Dinosaur National Monument
As the area’s first farms were being set up, a major paleontological discovery was made in western Moffat County. In 1909, on a fossil hunt funded by the Carnegie Museum in Pittsburgh, paleontologist Earl Douglass noticed eight dinosaur backbones sticking out of a hill in eastern Utah. The bones belonged to Apatosaurus, a long-necked leaf eater that lived during the Jurassic Period some 150 million years ago. Six years later, the most complete Apatosaurus skeleton ever found was on display at the Carnegie Museum, and President Woodrow Wilson declared Douglass’s quarry site a national monument. By the time the museum decided its collection was complete in 1922, the site had expanded into Moffat County and sent more than 700,000 tons of fossil material.

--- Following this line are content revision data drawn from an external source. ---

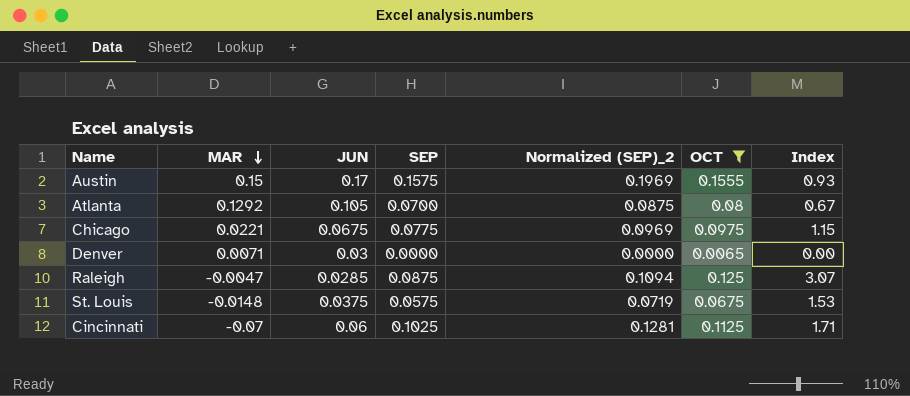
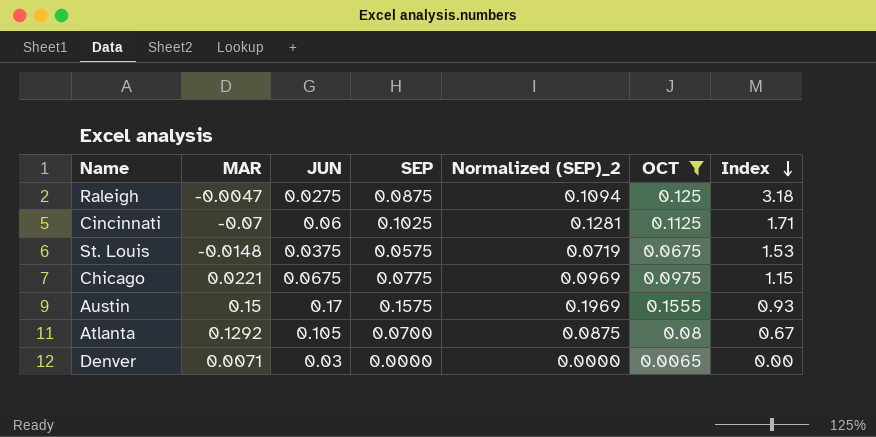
row order: MAR descending -> Index descending
Raleigh | JUN: 0.0285 -> 0.0275
Raleigh | Index: 3.07 -> 3.18

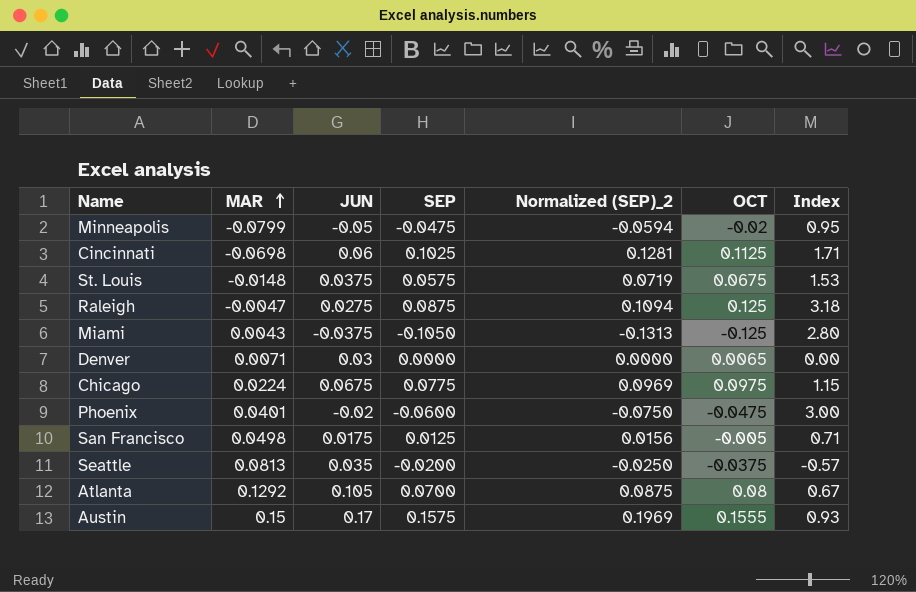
filter: OCT >= 0.0065 -> none
row order: Index descending -> MAR ascending
Cincinnati | MAR: -0.07 -> -0.0698
Chicago | MAR: 0.0221 -> 0.0224

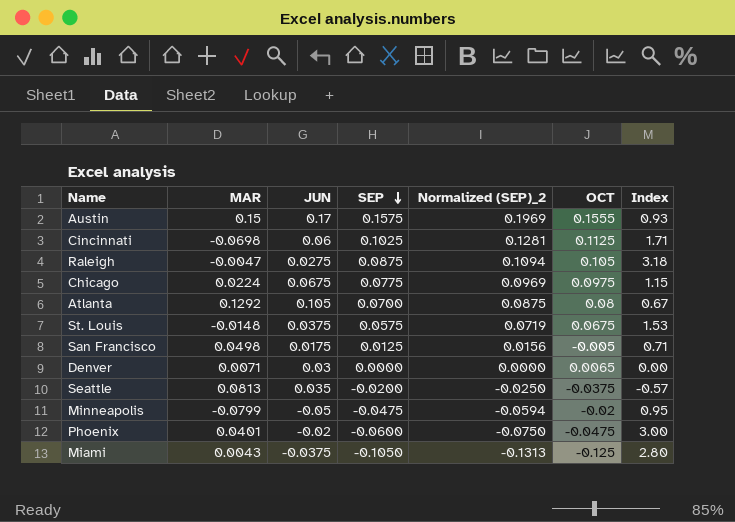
row order: MAR ascending -> SEP descending
Raleigh | OCT: 0.125 -> 0.105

Visitors to the site can also view petroglyphs drawn by the Fremont culture, a people who lived in the Colorado and Utah area nearly 1,000 years ago. On account of its large fossil collection, rock art, and natural beauty, Dinosaur National Monument remains one of the most popular tourist destinations in Colorado. It is accessible via US Route 40, which was completed in the early 1920s.
Moffat County’s rich geology held more than just dinosaur bones. With the arrival of the Moffat Road in 1913, the coal beds in southeast Moffat County could finally be tapped. Between 1922 and 1955, Moffat County mines produced more than 1.8 million tons of coal, including a peak period of more than 100,000 tons annually between 1943 and 1951. Increasing energy demand throughout the 1960s spurred another coal boom in eastern Moffat County during the 1970s. The Colorado-Ute Electric Association built a power plant in Craig, and the town’s population grew from 4,205 in 1970 to 7,715 in 1978.
Statewide coal production hit its peak at 40 million tons in 2004, but has been steadily declining since. Moffat County’s three remaining coal mines—the Deserado near Dinosaur, Colowyo Mine southwest of the tiny town of Hamilton, and Trapper Mining’s surface mine near Craig—have not escaped this downward trend. In 2013 production declined about 19 percent from the year before. Coal mining remains the most important part of the Moffat County economy, even as health care and retail have joined it as the top three local industries.
As coal production has slowed, oil and natural gas developments have diversified Moffat County’s energy-driven economy. Oil production has increased over the past decade, going from 20,000 barrels in 2005 to 40,000 in 2013. In 2013 natural gas production in Moffat County held steady compared to previous years, turning out an average of 1.3 billion cubic feet per month. Now operating under Tri-State Generation & Transmission, Craig’s power plant employs about 300 people and generates 653 megawatts of electricity, powering hundreds of thousands of homes.
The county’s nearly 2 million acres of public lands have also drawn more tourists over the past few years, helping to support the lodging and retail industries. About 6,000 more people visited Moffat County in 2013 than in 2012. In the future, tourism will likely play a more important role in the county’s economy, as the energy industry continues to be susceptible to market fluctuations and federal regulations aimed at curbing carbon emissions.